Instead of assuming that our children come to crystallize a single concept of quantity, we must try to discover how our children accumulate and classify their many methods for comparing things.
Problem: (…) what prevents the child from inventing senseless concepts such as being Green and Tall and having recently been touched? No child has the time to generate and test all possible combinations to find which ones are sensible. Life is too short to do that many bad experiments!
Solution: (…) always try to combine related agents first. [Software agents may be named like this]: Tall, Thin, Short, and Wide - [they] are all closely related, because they are all concerned with making comparisons between spatial qualities.
In fact, they probably involve agencies that are close to one another in the brain and share so many agents in common that they'll naturally seem similar. ((s) For contemporary research cf. >Brain/Deacon, (T. Deacon: The symbolic Species, 1997). >Information/Minsky.
I 121
Essential Information/distinctions/differences/environment/Artificial Intelligence/Minsky: Should we learn to exploit all the information we can get?

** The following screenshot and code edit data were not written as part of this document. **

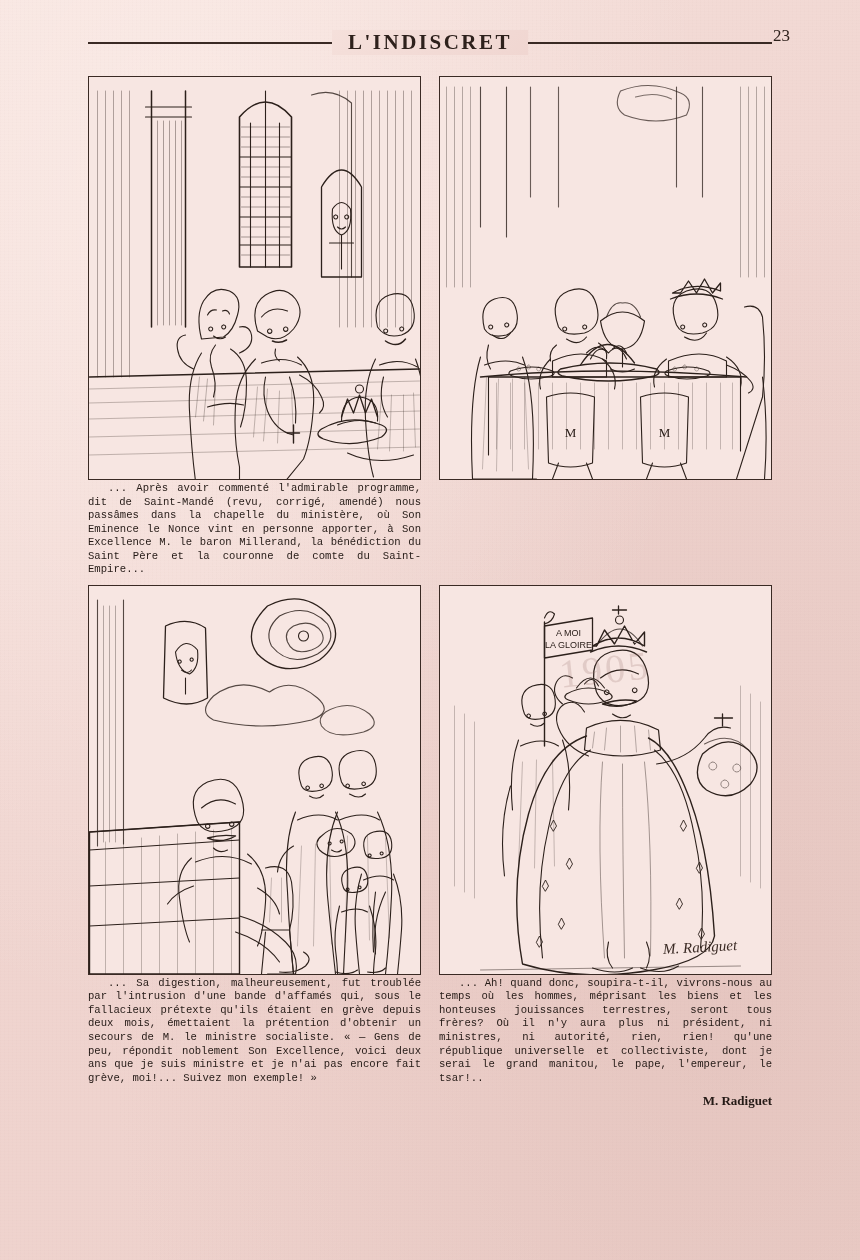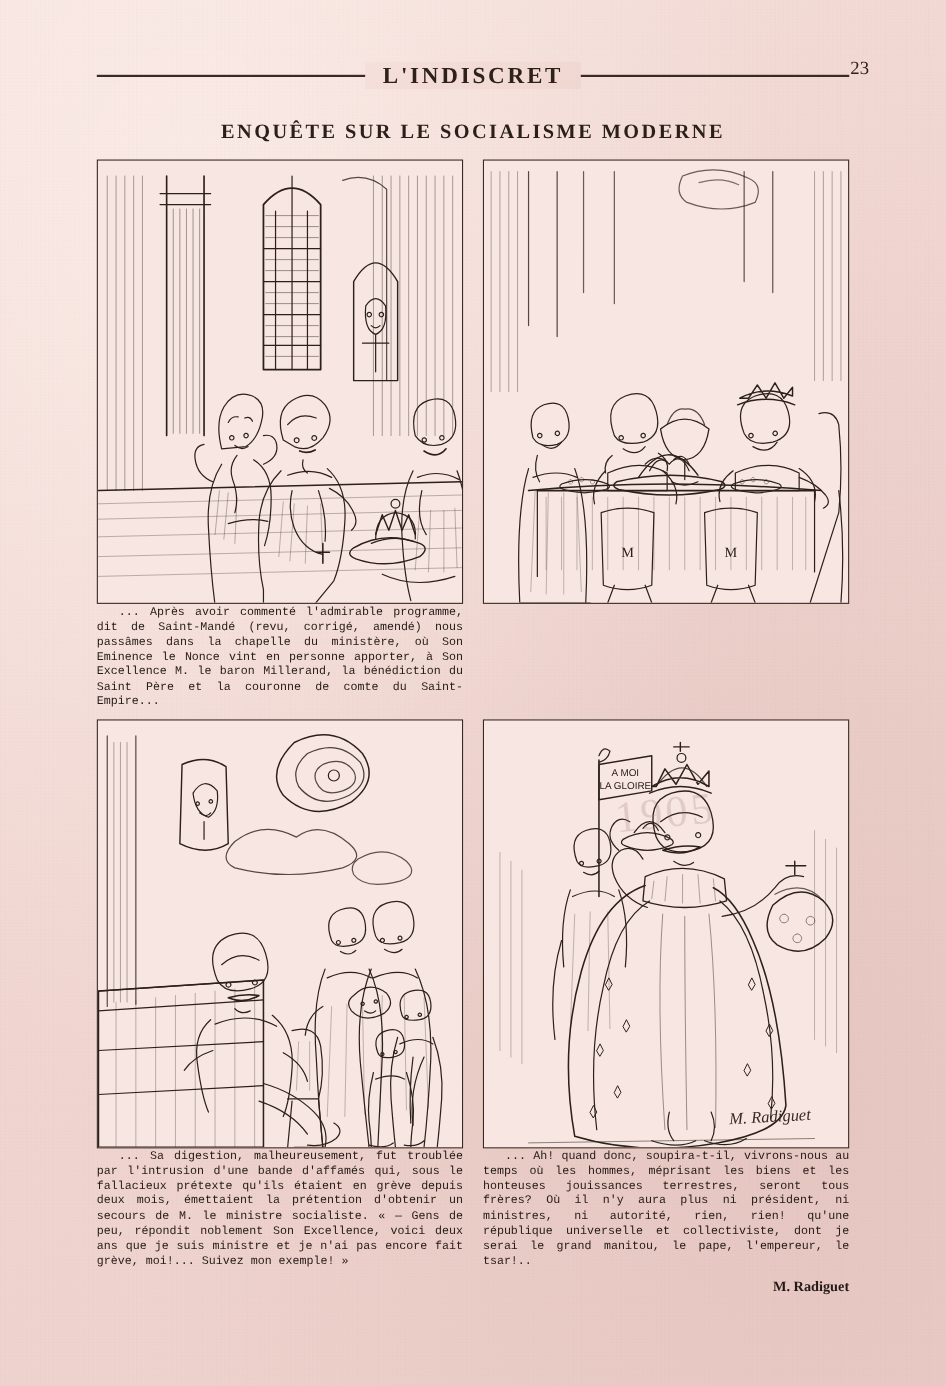--- a/index.html
+++ b/index.html
@@ -28,21 +28,21 @@
     inset: 0;
     pointer-events: none;
     opacity: 0.35;
     background-image:
       repeating-linear-gradient(0deg, rgba(160,120,115,0.045) 0 1px, rgba(0,0,0,0) 1px 3px),
       repeating-linear-gradient(90deg, rgba(160,120,115,0.04) 0 1px, rgba(0,0,0,0) 1px 4px);
   }
   .content {
     position: absolute;
     left: 88px;
-    top: 54px;
+    top: 28px;
     width: 684px;
   }
   
   .masthead {
     position: relative;
     height: 34px;
   }
   .rule {
     position: absolute;
     left: 0;
@@ -174,21 +174,20 @@
 <div class="content">
 
   <div class="masthead">
     <div class="rule"></div>
     <div class="masthead-title-wrap">
       <span class="masthead-title" style="position:static;transform:none;padding:0;">L'INDISCRET</span>
     </div>
     <div class="page-number">23</div>
   </div>
 
-  <div class="headline">ENQUÊTE SUR LE SOCIALISME MODERNE</div>
 
   <div class="grid">
 
     <div class="cell">
       <div class="panel panel-a">
         <svg viewBox="0 0 330 402" width="100%" height="100%">
           <g fill="none" stroke="#2c201b" stroke-width="1.1" stroke-linecap="round" stroke-linejoin="round">
 
             <g stroke-width="0.6" opacity="0.6">
               <path d="M8 14 L8 300 M16 14 L16 300 M24 14 L24 300 M32 14 L32 300 M40 14 L40 300"></path>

No! There are good reasons not to notice too much, for every seemingly essential fact can generate a universe of useless, accidental, and even misleading facts.
Most differences are redundant. Most of the rest are accidents.
But how can we judge which facts are useful? On what basis can we decide which features are essential and which are merely accidents? Such questions can't be answered as they stand. They make no sense apart from how we want to use their answers. There is no single secret, magic trick to learning; we simply have to learn a large society of different ways to learn!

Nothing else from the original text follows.